Darüber informiert wurden die Kolleg*innen freilich nicht von der Leitung, ebensowenig wurden sie gefragt. Irgendwelche Chefs, die vermutlich ein Vielfaches dessen verdienen wie diejenigen, die jetzt gefeuert werden sollen, haben das beschlossen. Und zuallererst die Medien informiert, in der Hoffnung, dass der Aktienkurs steigt. Erst nachdem sie es aus Medien erfahren hatten, wurden die Kolleg*innen von der Leitung informiert. Das ist eine widerliche, respektlose Haltung, die unterstreicht: Für die Konzerne sind wir nur ein Werkzeug zur Profitmaximierung. Sprudeln die Profite nicht mehr, werden wir entfernt, egal was das für unser Leben bedeutet.

Hydro Rolled Products gehört zum norwegischen Konzern Norsk Hydro. Weltweit sind etwa 36.000 Menschen beschäftigt. Auch in unserer Region gibt es weitere Werke. Von dort kann man einiges lernen! Im Werk im grenznahen belgischen Raeren wurde gezeigt, was die richtige Antwort auf Stellenstreichungen ist: Auf die Entlassung von neun Kolleg*innen reagierte die gesamte Belegschaft mit Streik. Vier Stunden Streik und Blockade des Werks haben gereicht, um die Wiedereinstellung zu erzwingen.

Heute Nachmittag findet eine Mitarbeiter*innenversammlung in Grevenbroich statt. Wir wünschen den Kolleg*innen den Mut, ähnliche Wege zu gehen. Wenn man kämpft, kann man auch gewinnen! Unsere Solidarität hätten sie.

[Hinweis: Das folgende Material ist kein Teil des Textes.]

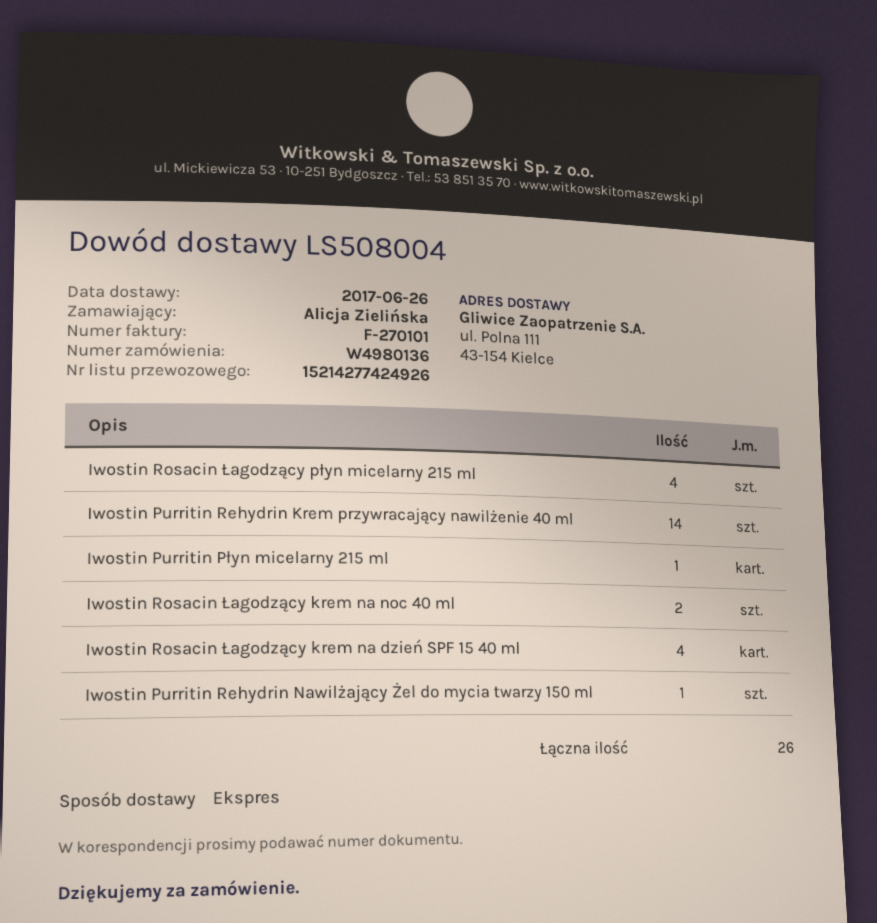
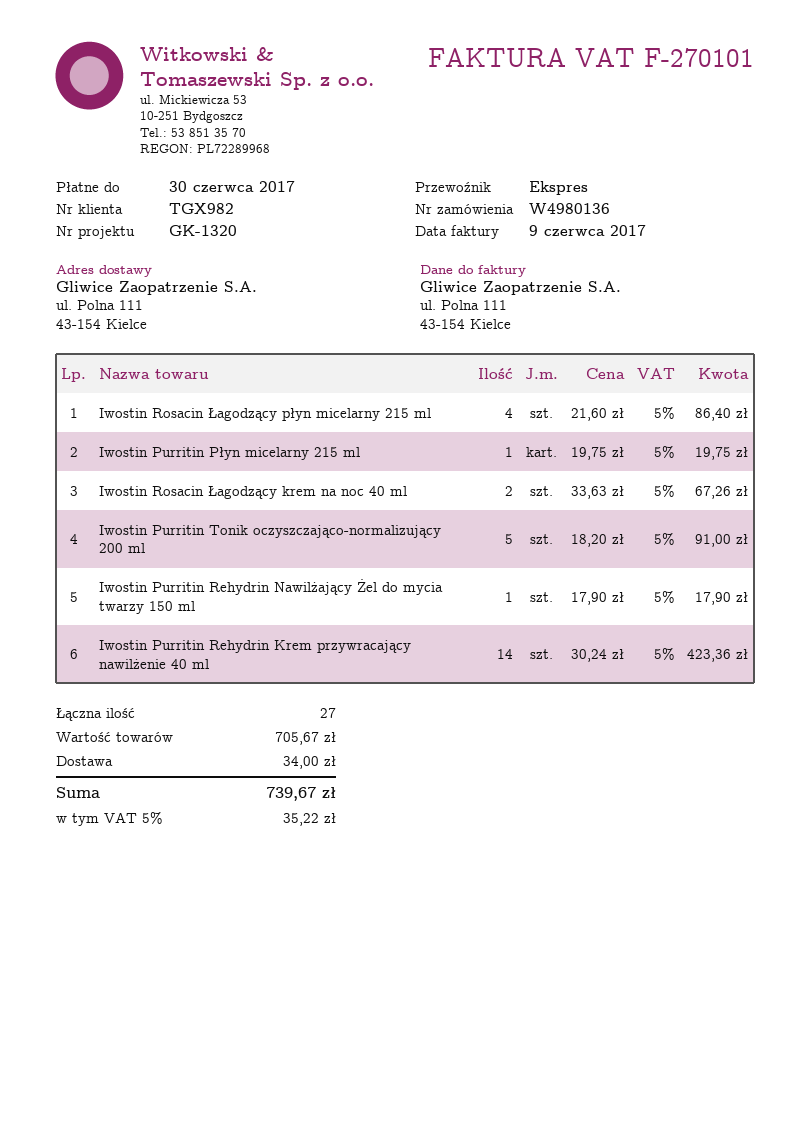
Iwostin Rosacin Łagodzący krem na dzień SPF 15 40 ml: 4 -> none
Iwostin Purritin Tonik oczyszczająco-normalizujący 200 ml: none -> 5
total quantity: 26 -> 27

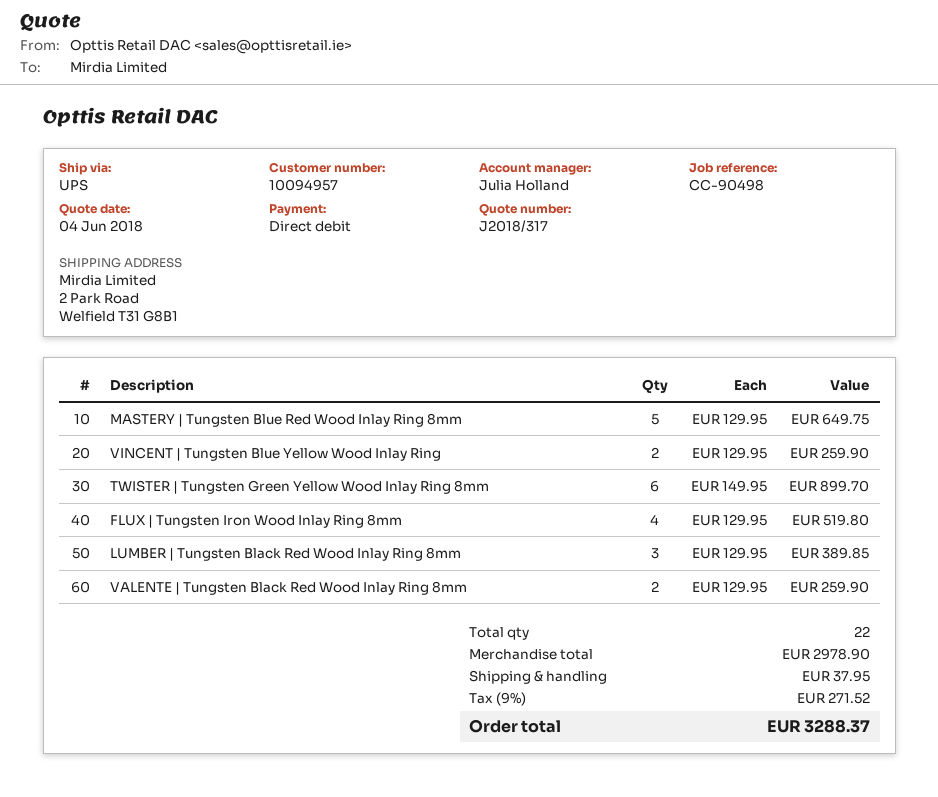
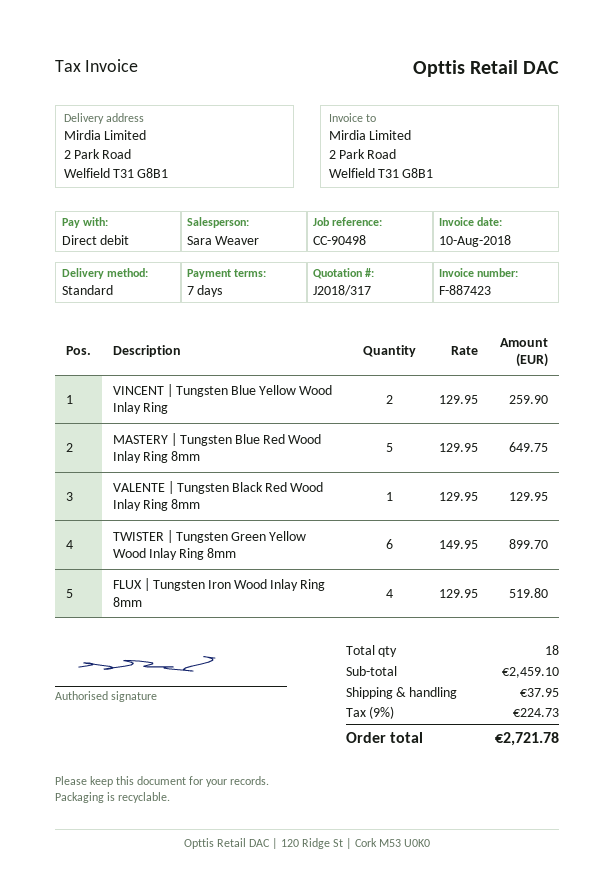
sales rep: Julia Holland -> Sara Weaver
shipping method: UPS -> standard
LUMBER | Tungsten Black Red Wood Inlay Ring 8mm: 3 x 129.95 = 389.85 -> none
VALENTE | Tungsten Black Red Wood Inlay Ring 8mm: 2 x 129.95 = 259.90 -> 1 x 129.95 = 129.95
total quantity: 22 -> 18
subtotal: 2978.90 -> 2459.10
tax: 9% = 271.52 -> 9% = 224.73
total: 3288.37 -> 2721.78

Erste Reaktionen zeigen aber auch, wo man keine Verbündeten hat: Der CDU-Landrat Hans-Jürgen Petrauschke ließ sich von der RP mit den Worten zitieren: „Es ist bitter für die Beschäftigten und das Unternehmen, dass die internationale Entwicklung dazu zwingt, eine so große Zahl an Arbeitsplätzen abzubauen“. Mit anderen Worten: Daran kann man nix ändern. Entsprechend seine Schlussfolgerung: Man müsse bei Firmen in der Region auf Jobsuche gehen. Er ist damit voll auf Linie mit der Konzernleitung: Sie hat ein „Freiwilligenprogramm“ angekündigt. Das heißt in der Regel: Man bekommt eine Abfindung angeboten, damit man bloß nicht auf die Idee kommt um den Arbeitsplatz zu kämpfen. Diesen Gefallen darf man ihnen nicht tun.

Konkrete Schritte könnten nun sein:

  • Kampf um jeden Arbeitsplatz: Wenn der Betrieb lahm gelegt wird kann die Leitung zum Einlenken gezwungen werden. Nötig dafür: Streik und Werksblockade!
  • Investitionen zur Umstellung der Produktion auf nachhaltigere Produkte wie z.B. durch den Ausbau des Recyclingbereichs! Auch so könnten Jobs gesichert werden.
  • Kein Vertrauen in die Leitung: Offenlegung der Geschäftsbücher und der Gehälter aller Leitungsmitglieder!
  • Bosse feuern, nicht Arbeiter*innen! Schließlich haben sie die miese Situation zu verantworten.
  • Alternative zu Entlassungen, wenn die Auftragslage zurückgeht: Arbeitszeitverkürzung bei gleich bleibenden Löhnen zu Lasten der Profiteure!